Enterprises like ours are increasingly adopting hybrid infrastructures that span on-premises data centers, multiple cloud environments, and a diverse array of remote users. In this context, traditional security tools are still playing checkers while the malicious actors are playing chess. To make matters worse, attacks are increasingly enabled by AI tools.

That’s why here in Microsoft Digital, the company’s IT organization, we’re using a modern approach and toolset—including AI—to secure our network environment, turning complexity into clarity, one approach, tool, and insight at a time.

Leaving traditional network security behind

For years, traditional network security relied on a simple but increasingly outdated assumption: everything inside the corporate perimeter can be trusted. This model made sense when networks were static, users were on-premises, and applications lived in a centralized data center.

But that world is gone.

A photo of Venkatraman.

“Implicit trust must be replaced with explicit verification. That means rethinking how we monitor, how we respond, and how we design for resilience from the start.”

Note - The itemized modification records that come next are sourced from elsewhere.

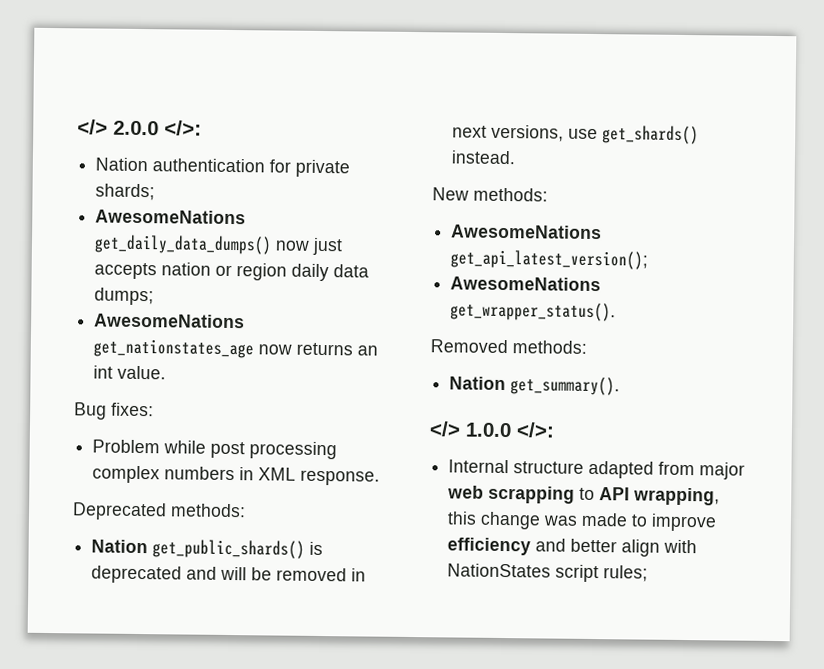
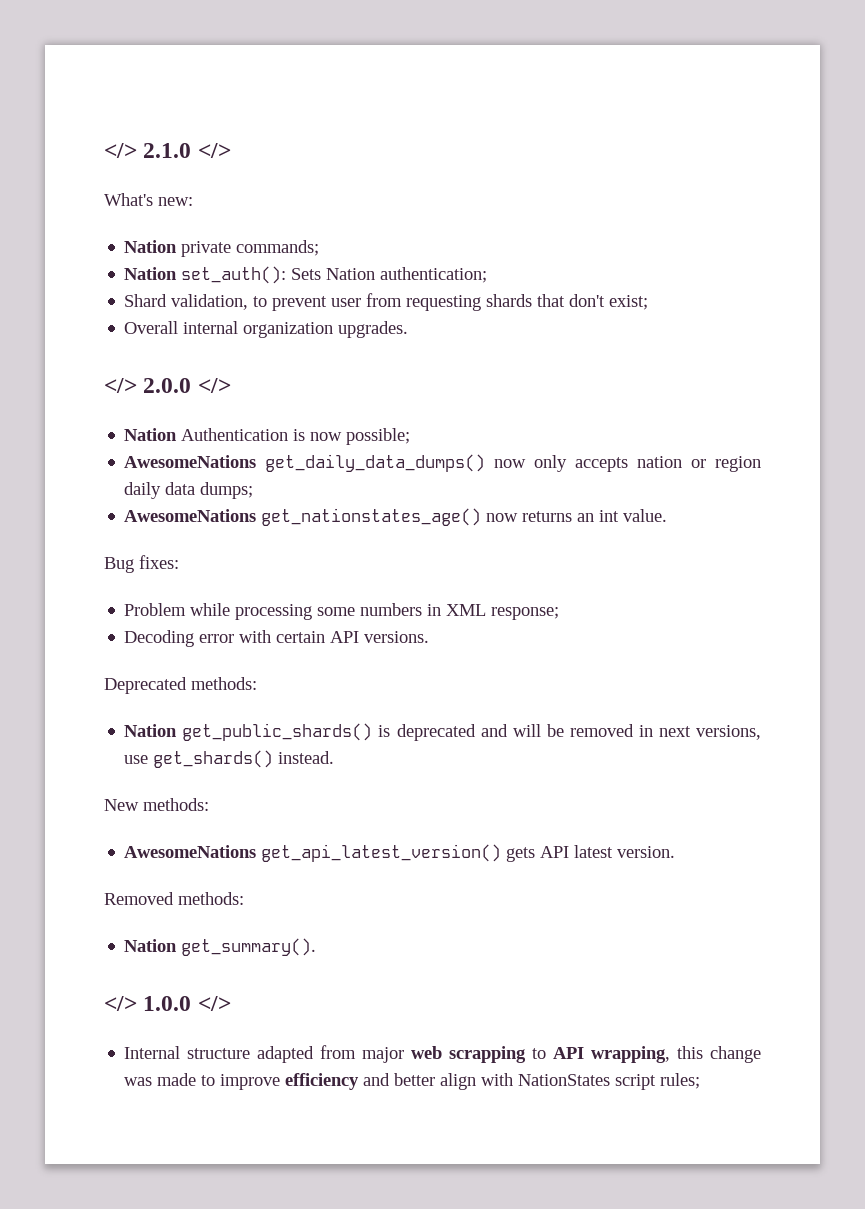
- </> 2.0.0 </>:
- Nation authentication for private shards;
+ </> 2.1.0 </>
+ What's new:
+ Nation private commands;
+ Nation set_auth(): Sets Nation authentication;
+ Shard validation, to prevent user from requesting shards that don't exist;
+ Overall internal organization upgrades.
+ </> 2.0.0 </>
+ Nation Authentication is now possible;
- AwesomeNations get_daily_data_dumps() now just accepts nation or region daily data dumps;
+ AwesomeNations get_daily_data_dumps() now only accepts nation or region daily data dumps;
- AwesomeNations get_nationstates_age now returns an int value.
+ AwesomeNations get_nationstates_age() now returns an int value.
- Problem while post processing complex numbers in XML response.
+ Problem while processing some numbers in XML response;
+ Decoding error with certain API versions.
- AwesomeNations get_api_latest_version();
- AwesomeNations get_wrapper_status().
+ AwesomeNations get_api_latest_version() gets API latest version.
- </> 1.0.0 </>:
+ </> 1.0.0 </>

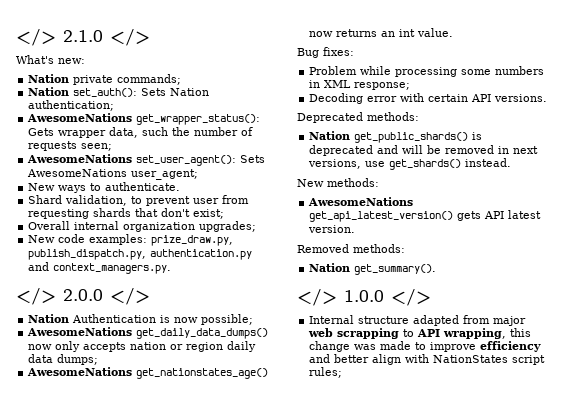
+ AwesomeNations get_wrapper_status(): Gets wrapper data, such the number of requests seen;
+ AwesomeNations set_user_agent(): Sets AwesomeNations user_agent;
+ New ways to authenticate.
- Overall internal organization upgrades.
+ Overall internal organization upgrades;
+ New code examples: prize_draw.py, publish_dispatch.py, authentication.py and context_managers.py.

Raghavendran Venkatraman, principal cloud network engineering manager, Microsoft Digital

Today’s enterprise is dynamic, decentralized, and borderless. Hybrid work has become the norm. Cloud adoption is accelerating. Teams are globally distributed. Devices and data move constantly across environments. In this new reality, the network perimeter hasn’t just shifted—it has effectively vanished.

That’s where the cracks in legacy security models become impossible to ignore.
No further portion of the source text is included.